Petro kritisierte auch Hernández‘ Nutzung sozialer Medien als Wahlkampfinstrument. „Korruption bekämpft man nicht mit Phrasen auf TikTok“, sagte er.

Die zweite Runde der Wahlen wird Hernández, der nicht an den letzten Debatten vor der Abstimmung am Sonntag teilgenommen hat, einer genaueren Prüfung seiner Politik und Bilanz aussetzen.

Als Bürgermeister von Bucaramanga wurde er zweimal suspendiert – einmal, weil er einen Stadtrat in einem Streit über Korruption geschlagen hatte, und anschließend, weil er sein Amt missbraucht hatte, indem er für einen Kandidaten geworben hatte, der hoffte, ihm nachzufolgen.

Sein Regierungsprogramm ist gemischt. Er treibt eine konservative Law-and-Order-Agenda voran, will aber die konsularischen und Handelsbeziehungen mit dem sozialistischen Regime von Nicolás Maduro in Venezuela wieder aufnehmen. Er stimmte 2016 in einer Volksabstimmung gegen Kolumbiens Friedensabkommen mit marxistischen Guerillas, sagte aber, dass er dasselbe Abkommen vollständig umsetzen würde. Hernández hat auch vorgeschlagen, Bürger zu belohnen, die Beweise für Korruption unter Staatsbeamten liefern.

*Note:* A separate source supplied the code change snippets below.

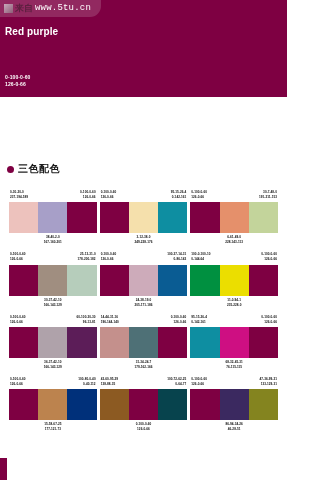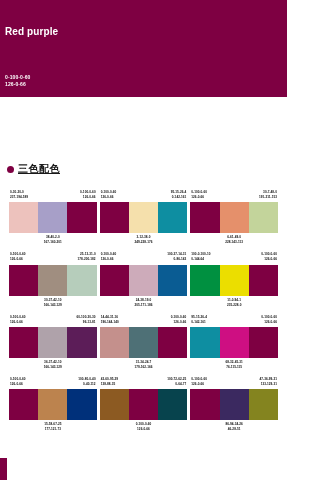--- a/index.html
+++ b/index.html
@@ -156,6 +156,11 @@
 <body>
 
 <div class="header">
+  <div class="watermark">
+    <span class="wm-flag"></span>
+    <span class="wm-cn">来自</span>
+    <span class="wm-url">www.5tu.cn</span>
+  </div>
   <div class="header-title">Red purple</div>
   <div class="header-codes">
     <div>0-100-0-60</div>

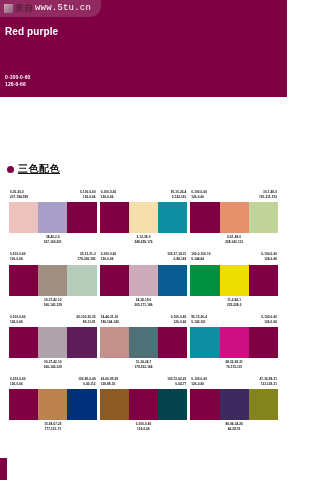--- a/index.html
+++ b/index.html
@@ -95,7 +95,6 @@
     font-weight: bold;
     color: #1a1a1a;
     letter-spacing: 0.5px;
-    text-decoration: underline;
   }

„Wenn man ihn in ein ideologisches Spektrum einordnen müsste, würden die meisten sagen, er ist Mitte-Rechts oder Rechts“, sagte Patricia Muñoz, Politologin an der Javeriana-Universität in Bogotá. „Aber wenn man sich seine Vorschläge ansieht, sind sie vielseitig. Einige von ihnen wiederholen Petro, andere Gutiérrez. Das Besorgniserregendste an den meisten von ihnen ist, dass sie vage sind.“

Auch seine Wirtschaftspolitik wird unter die Lupe genommen. Er ist ein Unternehmer, der einen gewissen Protektionismus befürwortet; er will den Mehrwertsteuersatz in Kolumbien von 19 Prozent auf 10 Prozent senken, sagt aber, er würde die Steuer auf mehr Produkte ausdehnen.

„Weder Hernández noch Petro werden wahrscheinlich die Fiskalpolitik straffen, um die Risiken der Staatsverschuldung zu verringern, während beide höhere Handelsbarrieren befürworten, was ein schlechtes Zeichen für die Wachstumsaussichten Kolumbiens ist“, schrieb Capital Economics mit Sitz in London am Montag in einer Mitteilung. „Wenn überhaupt, vermuten wir, dass Hernández an diesen Fronten ein größeres Risiko darstellt als Petro.“

Das vielleicht größte Hindernis für Hernández ist ein Korruptionsfall, der im Juli vor Gericht gestellt werden soll – nur wenige Wochen vor dem Amtsantritt von Kolumbiens nächstem Präsidenten. Trotz seiner Anti-Korruptions-Rhetorik wird ihm vorgeworfen, als Bürgermeister von Bucaramanga einen Geschäftsauftrag missbräuchlich vergeben zu haben. Die Staatsanwaltschaft behauptet, der Sohn von Hernández habe finanziell von dem Vertrag profitiert. Hernández bestreitet Fehlverhalten.

Im Moment ist er jedoch der Mann, den es in der Stichwahl zu schlagen gilt, und der Politiker, den viele von der Mitte und der Rechten vor Gericht stellen wollen.